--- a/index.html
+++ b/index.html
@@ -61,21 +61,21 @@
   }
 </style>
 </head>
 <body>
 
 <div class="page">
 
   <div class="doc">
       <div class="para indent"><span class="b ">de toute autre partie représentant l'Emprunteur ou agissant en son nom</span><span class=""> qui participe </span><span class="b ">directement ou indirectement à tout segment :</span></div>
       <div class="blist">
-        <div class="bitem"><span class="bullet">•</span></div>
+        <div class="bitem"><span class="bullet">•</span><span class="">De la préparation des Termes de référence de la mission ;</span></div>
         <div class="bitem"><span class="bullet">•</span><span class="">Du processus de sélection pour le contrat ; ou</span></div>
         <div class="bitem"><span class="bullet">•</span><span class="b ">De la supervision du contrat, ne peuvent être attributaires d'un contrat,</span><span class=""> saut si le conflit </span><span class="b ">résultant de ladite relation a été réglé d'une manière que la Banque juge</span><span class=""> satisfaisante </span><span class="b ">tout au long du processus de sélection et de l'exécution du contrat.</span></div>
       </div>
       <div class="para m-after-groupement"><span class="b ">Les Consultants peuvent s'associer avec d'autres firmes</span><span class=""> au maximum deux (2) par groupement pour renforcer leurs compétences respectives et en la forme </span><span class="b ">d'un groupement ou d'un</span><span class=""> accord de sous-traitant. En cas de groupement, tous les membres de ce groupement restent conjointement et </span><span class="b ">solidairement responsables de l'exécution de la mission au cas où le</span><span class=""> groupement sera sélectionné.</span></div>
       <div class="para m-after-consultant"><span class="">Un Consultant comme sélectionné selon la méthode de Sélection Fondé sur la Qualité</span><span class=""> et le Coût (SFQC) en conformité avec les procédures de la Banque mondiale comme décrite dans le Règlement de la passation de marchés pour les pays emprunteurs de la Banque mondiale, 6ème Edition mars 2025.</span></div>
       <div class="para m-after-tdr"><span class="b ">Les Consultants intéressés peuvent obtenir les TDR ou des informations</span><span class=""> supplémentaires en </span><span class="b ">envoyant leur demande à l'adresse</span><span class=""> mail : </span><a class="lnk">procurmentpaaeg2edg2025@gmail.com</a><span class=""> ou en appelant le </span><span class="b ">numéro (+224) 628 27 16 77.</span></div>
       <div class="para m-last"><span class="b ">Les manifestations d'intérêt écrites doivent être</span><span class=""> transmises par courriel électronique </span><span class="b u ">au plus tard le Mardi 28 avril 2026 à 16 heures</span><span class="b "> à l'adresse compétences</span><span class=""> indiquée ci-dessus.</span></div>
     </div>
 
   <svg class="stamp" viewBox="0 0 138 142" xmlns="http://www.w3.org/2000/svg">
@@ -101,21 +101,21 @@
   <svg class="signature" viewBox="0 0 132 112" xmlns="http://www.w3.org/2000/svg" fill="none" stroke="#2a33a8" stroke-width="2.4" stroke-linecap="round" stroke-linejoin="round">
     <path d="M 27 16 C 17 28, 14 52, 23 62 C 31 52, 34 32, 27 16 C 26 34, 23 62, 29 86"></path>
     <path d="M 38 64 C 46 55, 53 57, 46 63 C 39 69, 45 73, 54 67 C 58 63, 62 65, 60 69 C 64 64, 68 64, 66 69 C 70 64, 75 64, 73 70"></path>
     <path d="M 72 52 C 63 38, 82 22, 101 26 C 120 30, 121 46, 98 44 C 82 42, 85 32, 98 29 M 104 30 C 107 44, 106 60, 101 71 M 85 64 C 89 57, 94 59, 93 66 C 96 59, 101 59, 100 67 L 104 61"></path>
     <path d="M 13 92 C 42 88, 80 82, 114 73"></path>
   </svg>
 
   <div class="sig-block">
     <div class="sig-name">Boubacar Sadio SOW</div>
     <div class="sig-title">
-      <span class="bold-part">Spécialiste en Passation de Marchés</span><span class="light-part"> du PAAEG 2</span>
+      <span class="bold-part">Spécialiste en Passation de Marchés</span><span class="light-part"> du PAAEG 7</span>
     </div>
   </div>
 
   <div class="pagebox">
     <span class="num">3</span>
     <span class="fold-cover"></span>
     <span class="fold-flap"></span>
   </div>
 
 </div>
□ □ □ □
What is required:
Every entry should be restated word for word.

Task response:
--- a/index.html
+++ b/index.html
@@ -61,21 +61,21 @@
   }
 </style>
 </head>
 <body>
 
 <div class="page">
 
   <div class="doc">
       <div class="para indent"><span class="b ">de toute autre partie représentant l'Emprunteur ou agissant en son nom</span><span class=""> qui participe </span><span class="b ">directement ou indirectement à tout segment :</span></div>
       <div class="blist">
-        <div class="bitem"><span class="bullet">•</span></div>
+        <div class="bitem"><span class="bullet">•</span><span class="">De la préparation des Termes de référence de la mission ;</span></div>
         <div class="bitem"><span class="bullet">•</span><span class="">Du processus de sélection pour le contrat ; ou</span></div>
         <div class="bitem"><span class="bullet">•</span><span class="b ">De la supervision du contrat, ne peuvent être attributaires d'un contrat,</span><span class=""> saut si le conflit </span><span class="b ">résultant de ladite relation a été réglé d'une manière que la Banque juge</span><span class=""> satisfaisante </span><span class="b ">tout au long du processus de sélection et de l'exécution du contrat.</span></div>
       </div>
       <div class="para m-after-groupement"><span class="b ">Les Consultants peuvent s'associer avec d'autres firmes</span><span class=""> au maximum deux (2) par groupement pour renforcer leurs compétences respectives et en la forme </span><span class="b ">d'un groupement ou d'un</span><span class=""> accord de sous-traitant. En cas de groupement, tous les membres de ce groupement restent conjointement et </span><span class="b ">solidairement responsables de l'exécution de la mission au cas où le</span><span class=""> groupement sera sélectionné.</span></div>
       <div class="para m-after-consultant"><span class="">Un Consultant comme sélectionné selon la méthode de Sélection Fondé sur la Qualité</span><span class=""> et le Coût (SFQC) en conformité avec les procédures de la Banque mondiale comme décrite dans le Règlement de la passation de marchés pour les pays emprunteurs de la Banque mondiale, 6ème Edition mars 2025.</span></div>
       <div class="para m-after-tdr"><span class="b ">Les Consultants intéressés peuvent obtenir les TDR ou des informations</span><span class=""> supplémentaires en </span><span class="b ">envoyant leur demande à l'adresse</span><span class=""> mail : </span><a class="lnk">procurmentpaaeg2edg2025@gmail.com</a><span class=""> ou en appelant le </span><span class="b ">numéro (+224) 628 27 16 77.</span></div>
       <div class="para m-last"><span class="b ">Les manifestations d'intérêt écrites doivent être</span><span class=""> transmises par courriel électronique </span><span class="b u ">au plus tard le Mardi 28 avril 2026 à 16 heures</span><span class="b "> à l'adresse compétences</span><span class=""> indiquée ci-dessus.</span></div>
     </div>
 
   <svg class="stamp" viewBox="0 0 138 142" xmlns="http://www.w3.org/2000/svg">
@@ -101,21 +101,21 @@
   <svg class="signature" viewBox="0 0 132 112" xmlns="http://www.w3.org/2000/svg" fill="none" stroke="#2a33a8" stroke-width="2.4" stroke-linecap="round" stroke-linejoin="round">
     <path d="M 27 16 C 17 28, 14 52, 23 62 C 31 52, 34 32, 27 16 C 26 34, 23 62, 29 86"></path>
     <path d="M 38 64 C 46 55, 53 57, 46 63 C 39 69, 45 73, 54 67 C 58 63, 62 65, 60 69 C 64 64, 68 64, 66 69 C 70 64, 75 64, 73 70"></path>
     <path d="M 72 52 C 63 38, 82 22, 101 26 C 120 30, 121 46, 98 44 C 82 42, 85 32, 98 29 M 104 30 C 107 44, 106 60, 101 71 M 85 64 C 89 57, 94 59, 93 66 C 96 59, 101 59, 100 67 L 104 61"></path>
     <path d="M 13 92 C 42 88, 80 82, 114 73"></path>
   </svg>
 
   <div class="sig-block">
     <div class="sig-name">Boubacar Sadio SOW</div>
     <div class="sig-title">
-      <span class="bold-part">Spécialiste en Passation de Marchés</span><span class="light-part"> du PAAEG 2</span>
+      <span class="bold-part">Spécialiste en Passation de Marchés</span><span class="light-part"> du PAAEG 7</span>
     </div>
   </div>
 
   <div class="pagebox">
     <span class="num">3</span>
     <span class="fold-cover"></span>
     <span class="fold-flap"></span>
   </div>
 
 </div>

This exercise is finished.